Anger is a natural human response to situations which we find threatening. But if these anger responses are frequent and inappropriate, then we have a problem. Is that true for you?
In which case I can help you – by explaining what might be going on for you, by quietening down the inappropriate anger response and by teaching you tools and techniques that will work. You can get your point across and be able to listen attentively to the other.
What is anger?
The anger response can be an exciting and powerfully appealing response that can easily take on addictive qualities – and so become a real anger issue. In any event, you are spending far too much time being emotionally hi-jacked.
In these cases (and paralleling the anxiety response), the anger can take hold and make life worse – through damaged relationships mainly. The consequence will then be a loss of anger control.
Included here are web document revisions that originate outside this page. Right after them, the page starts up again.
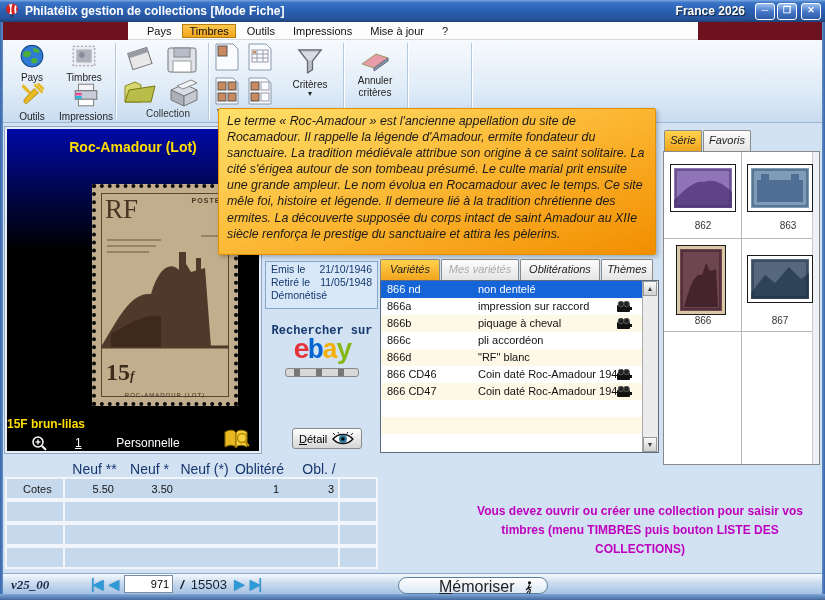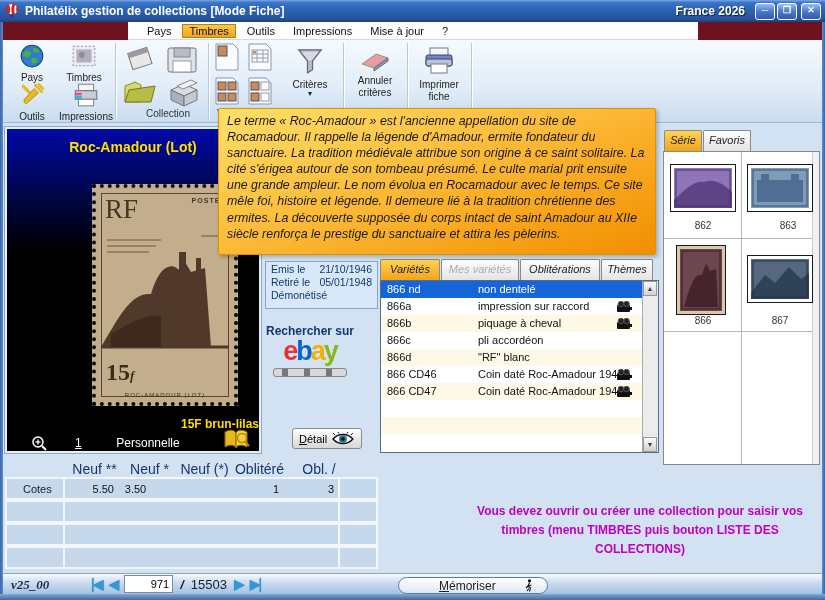"Imprimer" div.tb-item { html: <div> <svg> <rect></rect> <rect></rect> <rect></rect> <rect></rect> </svg> <span>Imprimer</span> <span>fiche</span> </div> -> none }
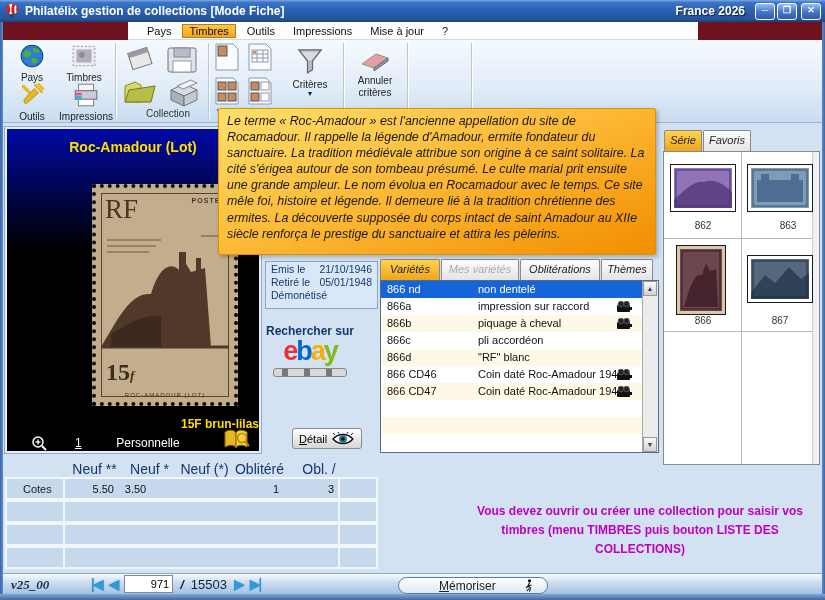"05/01/1948" span { text: 05/01/1948 -> 11/05/1948 }
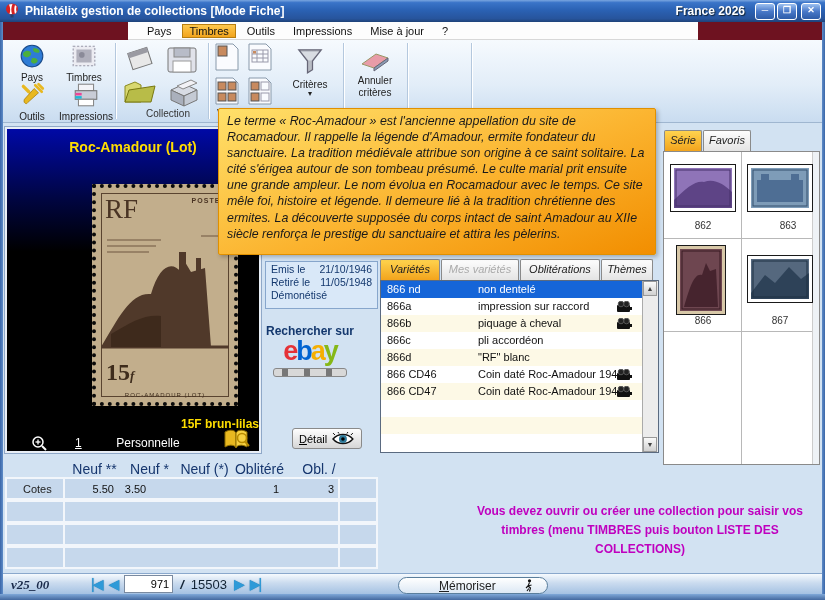"Rechercher sur" #search-block { font-family: none -> Liberation Mono, monospace; left: 256px -> 268px }
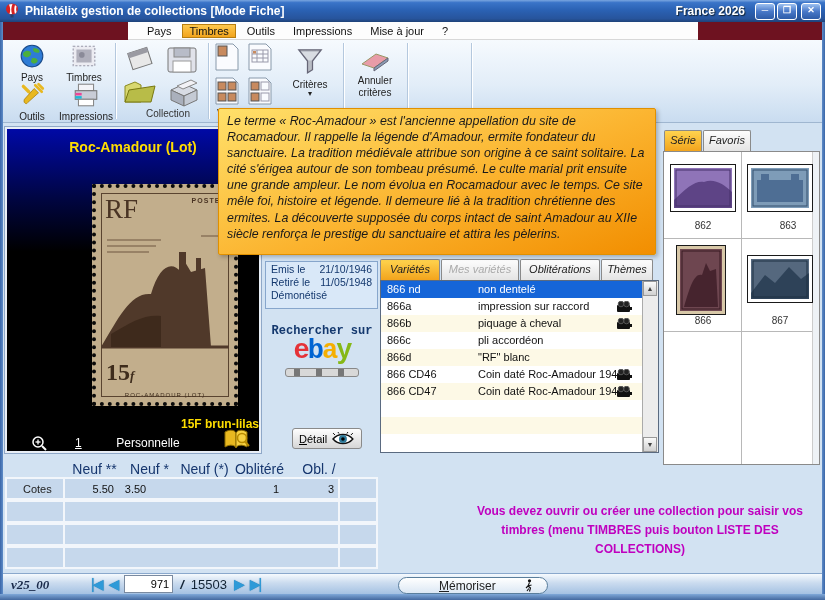"15F brun-lilas" #stamp-caption { text-align: right -> left }
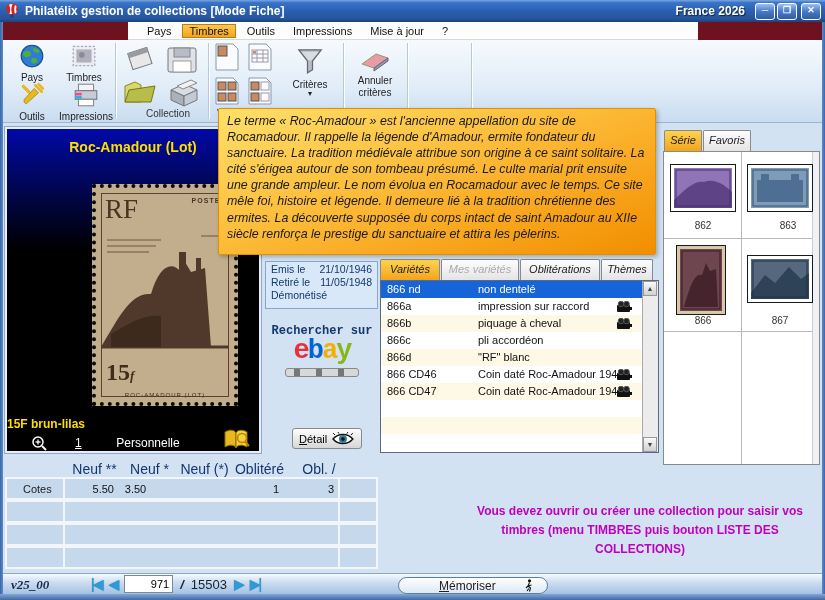"3.50" span.cval { left: 105px -> 119px; text-align: center -> none }
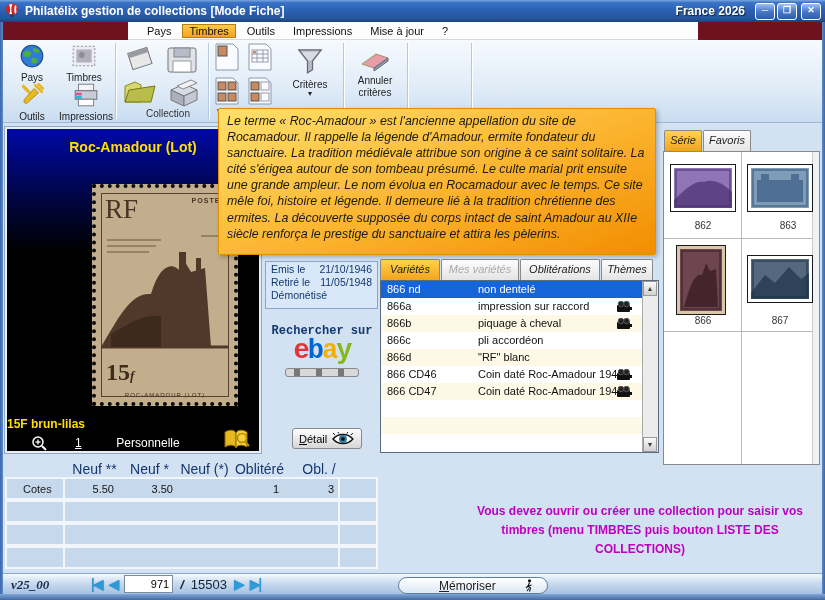"Mémoriser" #memorize-btn { font-size: 12px -> 16px }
This will then raise stress levels which risk further anger outbursts and a life that works even less well.
So anger issues are about emotional unraveling which is the same as for pretty well every other mental problem.
Real Anger Management
- Investigate the source and motivation of the anger issues. If necessary, decouple unconscious responses using trance.
- Develop a better relationship with the anger – not too welcoming, but accepting in its right place.
- Find new ways of thinking, relaxing and visualising – that build control and confidence.
- Be primed and confident to take action to make necessary life changes.
One – finding the anger source Is the response primarily the reflection of disempowerment and a lack of control because life is not now working well? OR triggered by a trauma from the past (such as abuse or neglect) OR an addictive habit that is motivated by feelings of control and power OR a deeper pattern – a molar memory. We know that an anger outburst can be very satisfying and it could be that a childhood anger experience of satisfaction and power is being played out unconsciously – a molar or hidden memory.
Two – decoupling using trance (if required) – Rewind will be useful if there is trauma. The de-traumatisation will means that the anger will no longer be necessary. The anger can be put in a more useful place – as a friend that can be called upon in emergencies.If the pattern is a deeper molar memory then again trance can be helpful in allowing the anger issues and motivation to be let go, as inappropriate and childish.Trance may also have a part to play in more indirect means of neutralising patterns – read the anger stories as an example of metaphorical trance words to use in trance
Three – making use of different ways to see and reframe the anger. Such as Externalising – finding a name for the anger experience and realise it is just a pattern match – a strong emotion which floods your rational decision centres. You do this when you are accessing your Observing self Be less surprised and shocked by the antics of others – understand instead.Notice the triggers along the road to losing it. Learn to turn back and away from that line in the sand before it is too late.Notice the exceptions and how you managed them.
Four – getting Needs better met As anger is typically a response to feelings of disempowerment or of being out of control – then we are clearly talking of needs not well met. Undertaking a Needs Audit and then problem solving to improve the balance of a life has to be part of anger resolution. Practicing tools of relaxation and self awareness are often important also. General relaxation can help as well as awareness work (while in a relaxed state) and trance rehearsal – to neutralise particular trigger situations and the rehearsal of better behaviours and responses.Anger management is very popular now – but for most people with anger problems, such management courses can only scratch the surface. This is because anger management does not correct the psychological causes of anger – which as we have seen can vary from person to person.
But anger problems are resolvable – of that there is no doubt. What do you believe is the source of your anger problem?